### [Entries shown]
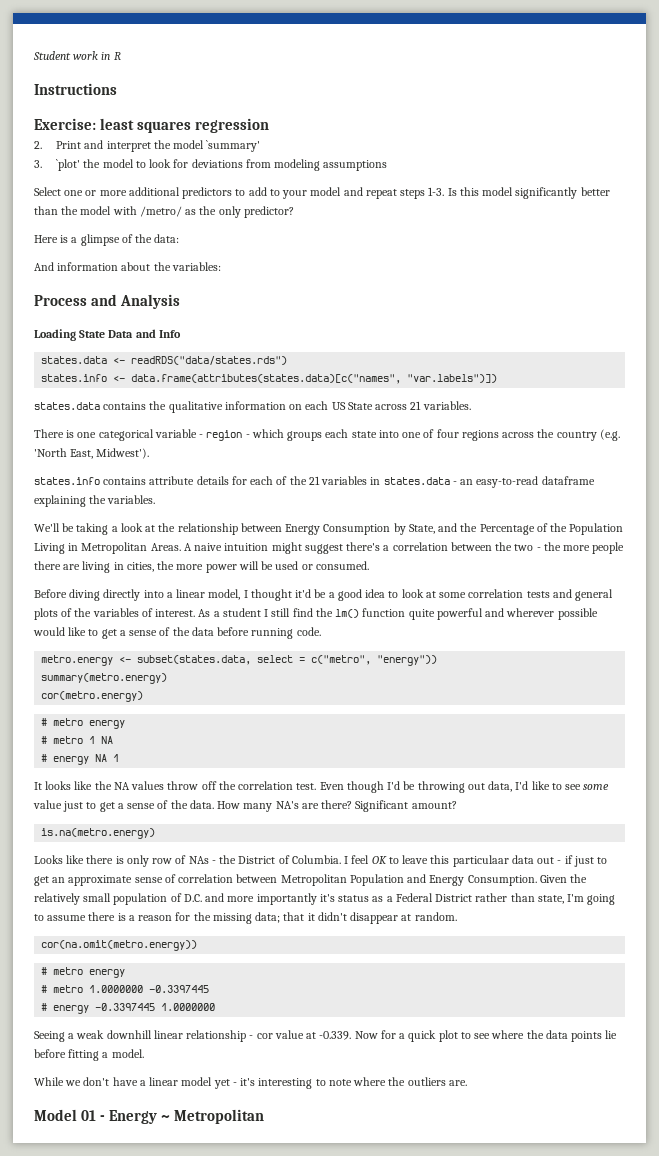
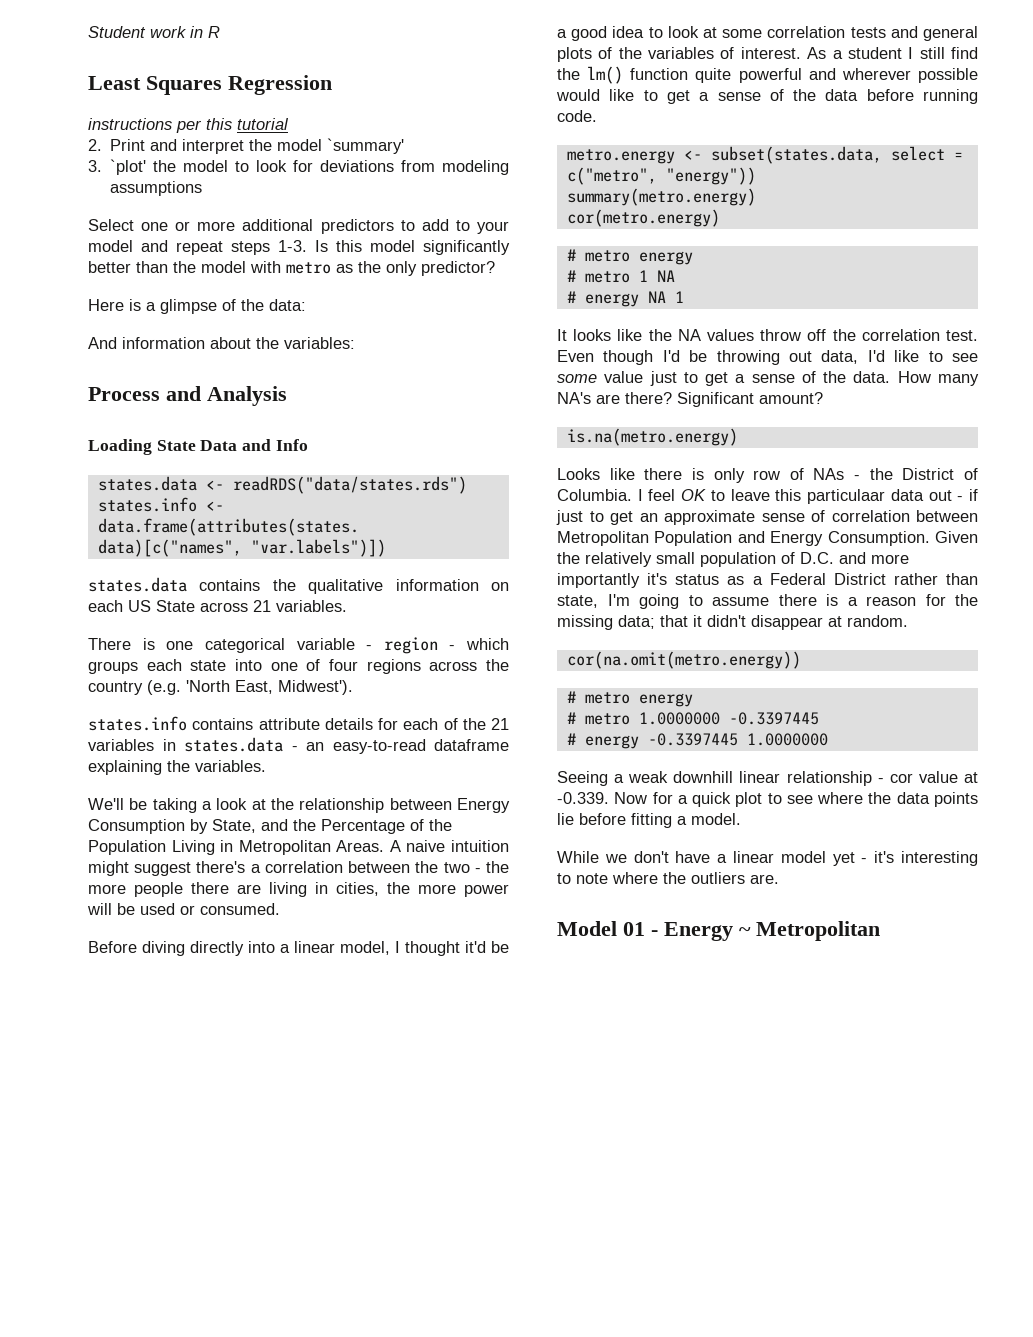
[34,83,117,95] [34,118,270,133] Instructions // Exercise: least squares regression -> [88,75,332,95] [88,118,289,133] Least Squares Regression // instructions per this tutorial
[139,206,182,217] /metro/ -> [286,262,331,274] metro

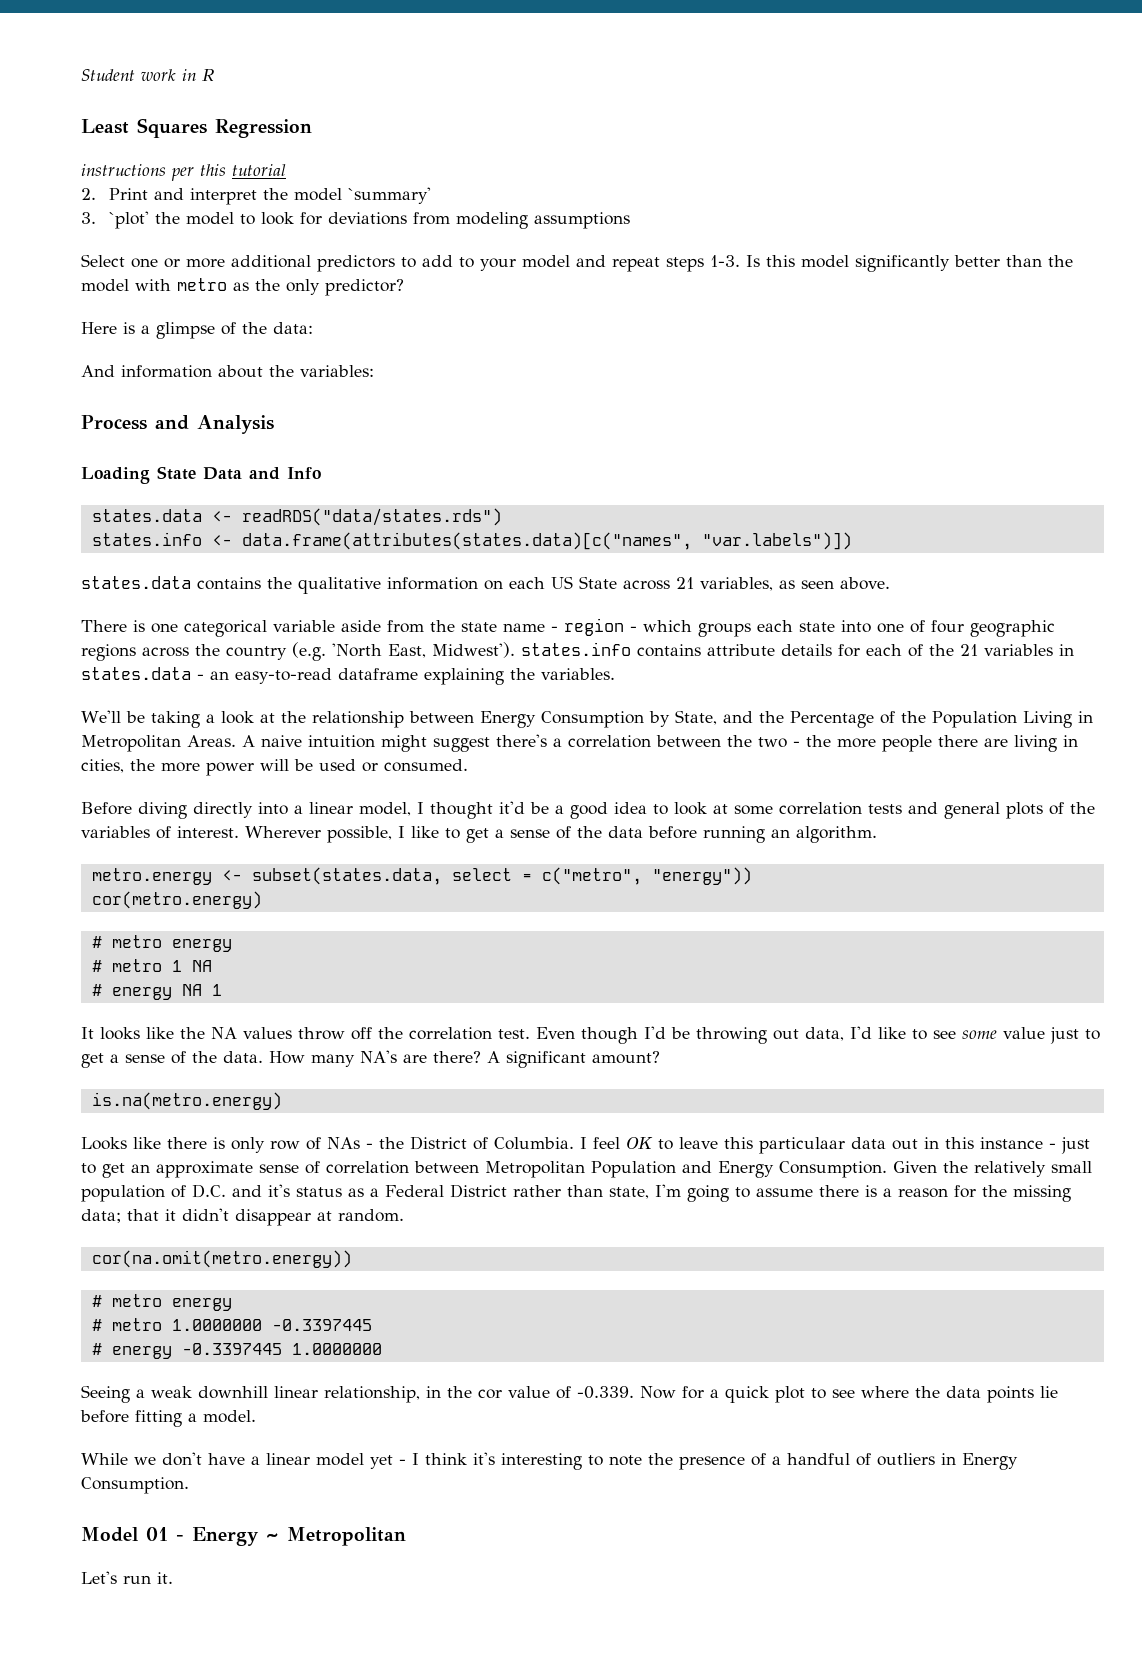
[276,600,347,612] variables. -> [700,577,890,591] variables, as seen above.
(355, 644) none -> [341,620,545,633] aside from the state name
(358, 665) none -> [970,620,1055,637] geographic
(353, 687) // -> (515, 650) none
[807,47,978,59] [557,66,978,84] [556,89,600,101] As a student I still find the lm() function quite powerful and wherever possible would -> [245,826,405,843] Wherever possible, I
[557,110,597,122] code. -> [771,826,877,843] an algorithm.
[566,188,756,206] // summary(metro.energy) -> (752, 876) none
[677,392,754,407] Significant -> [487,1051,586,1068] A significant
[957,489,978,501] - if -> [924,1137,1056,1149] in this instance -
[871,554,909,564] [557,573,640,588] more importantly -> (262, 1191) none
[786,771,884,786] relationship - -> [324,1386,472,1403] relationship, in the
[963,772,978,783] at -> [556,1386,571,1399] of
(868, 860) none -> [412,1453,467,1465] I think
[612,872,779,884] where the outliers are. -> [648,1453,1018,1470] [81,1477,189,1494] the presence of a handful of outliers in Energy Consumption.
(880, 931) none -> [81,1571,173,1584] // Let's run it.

### [Work item]
Produce an exact repeat of the lines from the one containing "[786,771,884,786] relationship - ->" through the last line of the data, and nothing more.

### [Result]
[786,771,884,786] relationship - -> [324,1386,472,1403] relationship, in the
[963,772,978,783] at -> [556,1386,571,1399] of
(868, 860) none -> [412,1453,467,1465] I think
[612,872,779,884] where the outliers are. -> [648,1453,1018,1470] [81,1477,189,1494] the presence of a handful of outliers in Energy Consumption.
(880, 931) none -> [81,1571,173,1584] // Let's run it.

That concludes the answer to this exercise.